-- The records follows --

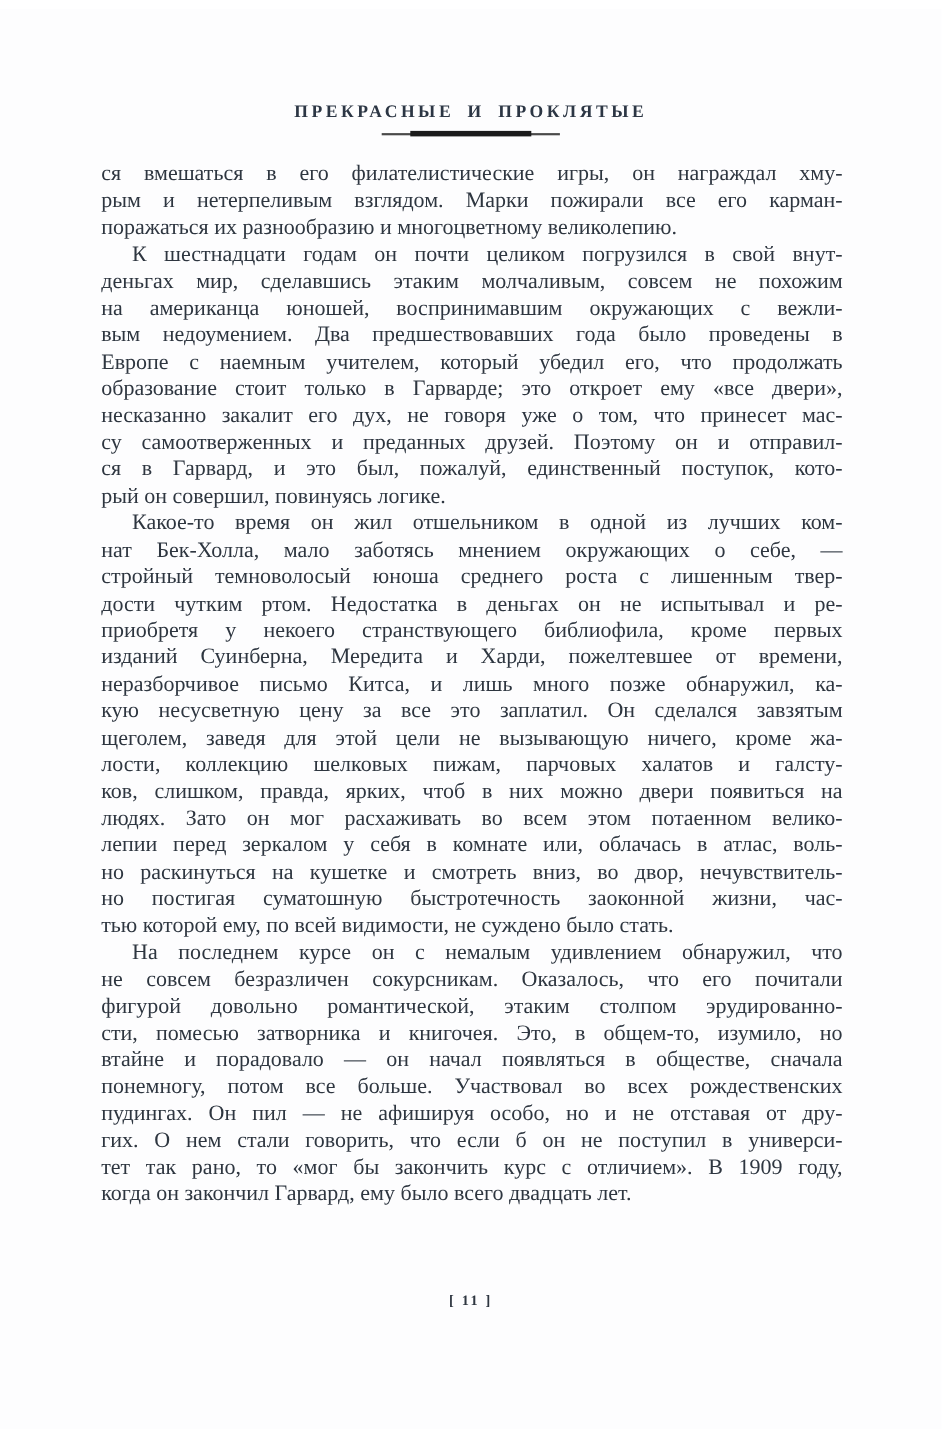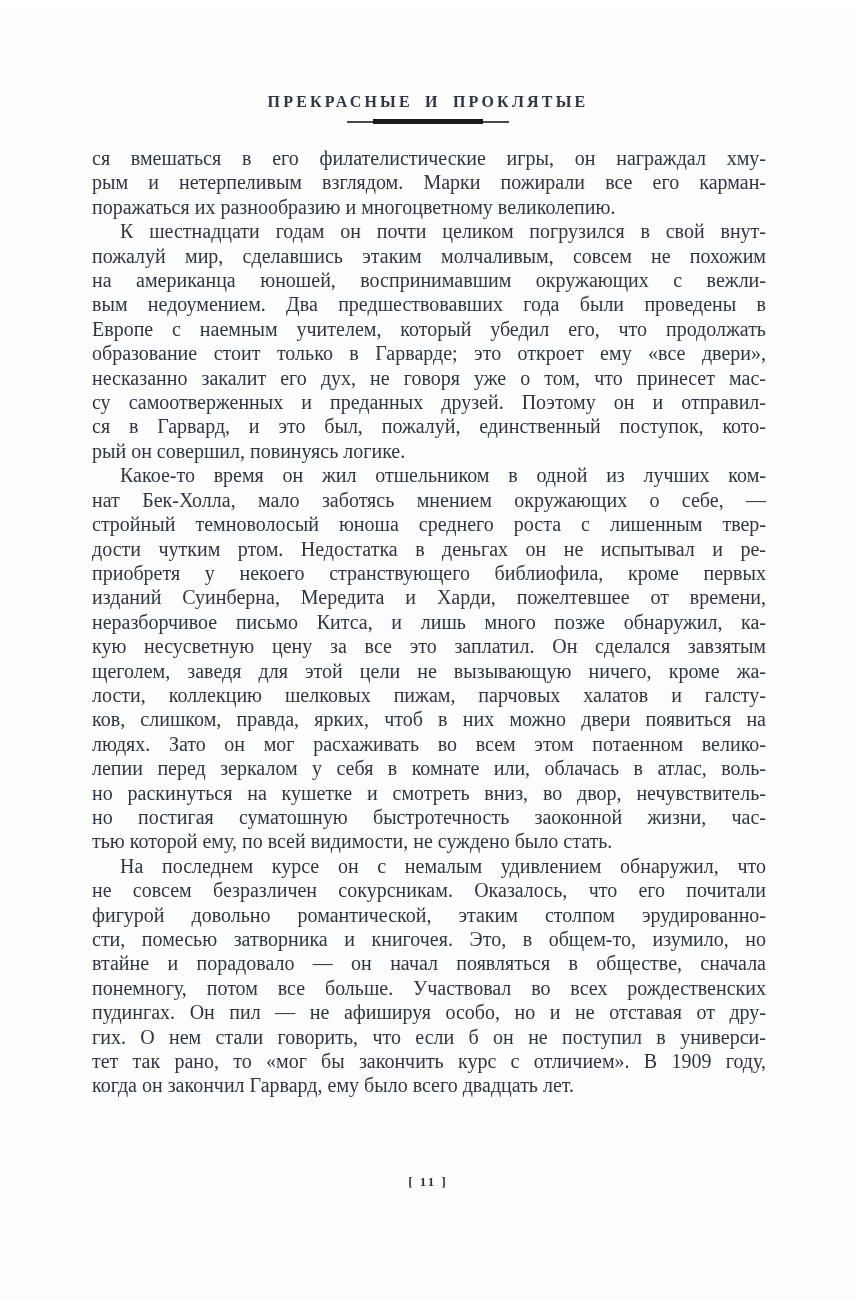--- a/index.html
+++ b/index.html
@@ -106,7 +106,7 @@
       </div>
       <div class="para indent">
         <div class="line">К шестнадцати годам он почти целиком погрузился в свой внут-</div>
-        <div class="line">пожалуй мир, сделавшись этаким молчаливым, совсем не похожим</div>
+        <div class="line">деньгах мир, сделавшись этаким молчаливым, совсем не похожим</div>
         <div class="line">на американца юношей, воспринимавшим окружающих с вежли-</div>
         <div class="line">вым недоумением. Два предшествовавших года были проведены в</div>
         <div class="line">Европе с наемным учителем, который убедил его, что продолжать</div>

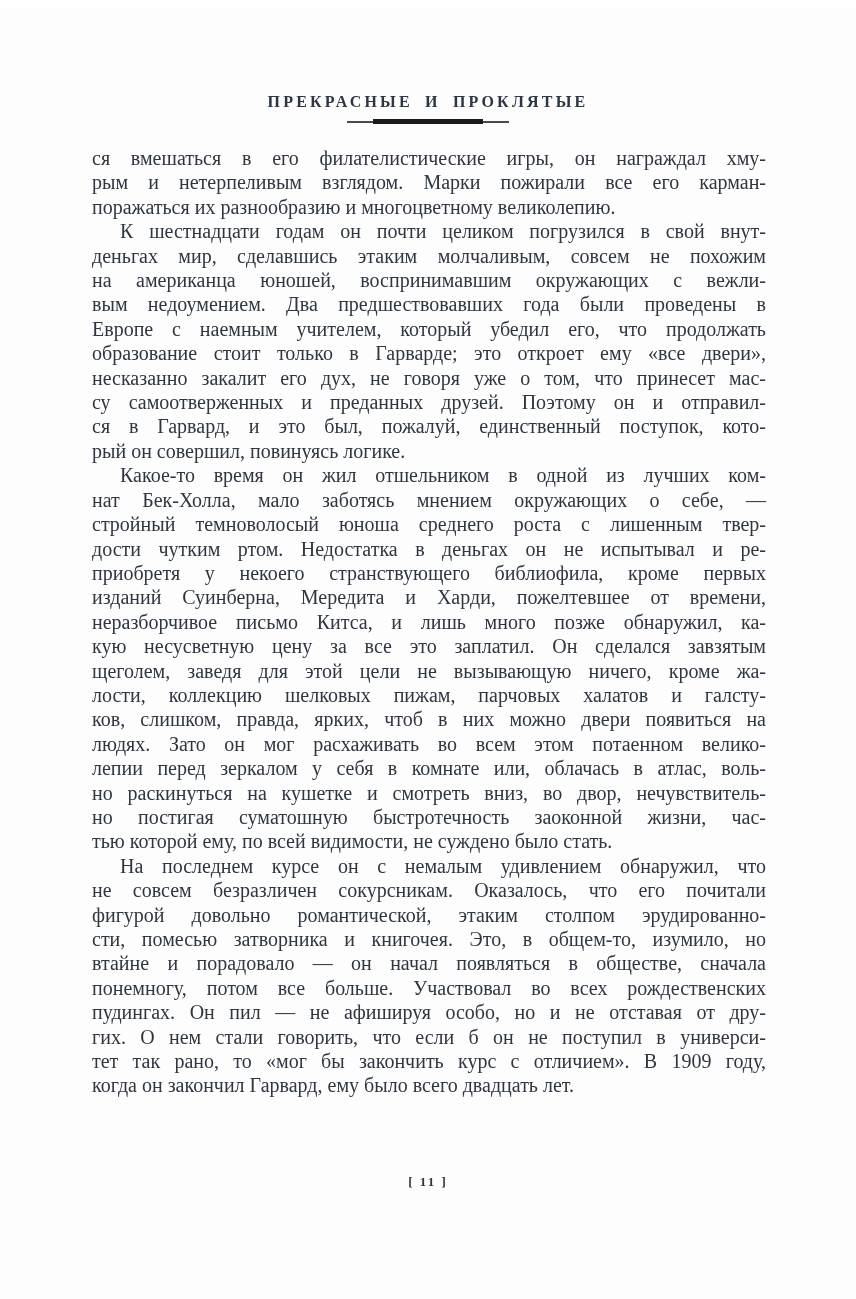--- a/index.html
+++ b/index.html
@@ -108,7 +108,7 @@
         <div class="line">К шестнадцати годам он почти целиком погрузился в свой внут-</div>
         <div class="line">деньгах мир, сделавшись этаким молчаливым, совсем не похожим</div>
         <div class="line">на американца юношей, воспринимавшим окружающих с вежли-</div>
-        <div class="line">вым недоумением. Два предшествовавших года были проведены в</div>
+        <div class="line">вым недоумением. Два предшествовавших года было проведены в</div>
         <div class="line">Европе с наемным учителем, который убедил его, что продолжать</div>
         <div class="line">образование стоит только в Гарварде; это откроет ему «все двери»,</div>
         <div class="line">несказанно закалит его дух, не говоря уже о том, что принесет мас-</div>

-- The records concluded --

#### Work instruction
Please transcribe the entries exactly, omitting the images.

#### Reply to the exercise
--- a/index.html
+++ b/index.html
@@ -106,7 +106,7 @@
       </div>
       <div class="para indent">
         <div class="line">К шестнадцати годам он почти целиком погрузился в свой внут-</div>
-        <div class="line">пожалуй мир, сделавшись этаким молчаливым, совсем не похожим</div>
+        <div class="line">деньгах мир, сделавшись этаким молчаливым, совсем не похожим</div>
         <div class="line">на американца юношей, воспринимавшим окружающих с вежли-</div>
         <div class="line">вым недоумением. Два предшествовавших года были проведены в</div>
         <div class="line">Европе с наемным учителем, который убедил его, что продолжать</div>

--- a/index.html
+++ b/index.html
@@ -108,7 +108,7 @@
         <div class="line">К шестнадцати годам он почти целиком погрузился в свой внут-</div>
         <div class="line">деньгах мир, сделавшись этаким молчаливым, совсем не похожим</div>
         <div class="line">на американца юношей, воспринимавшим окружающих с вежли-</div>
-        <div class="line">вым недоумением. Два предшествовавших года были проведены в</div>
+        <div class="line">вым недоумением. Два предшествовавших года было проведены в</div>
         <div class="line">Европе с наемным учителем, который убедил его, что продолжать</div>
         <div class="line">образование стоит только в Гарварде; это откроет ему «все двери»,</div>
         <div class="line">несказанно закалит его дух, не говоря уже о том, что принесет мас-</div>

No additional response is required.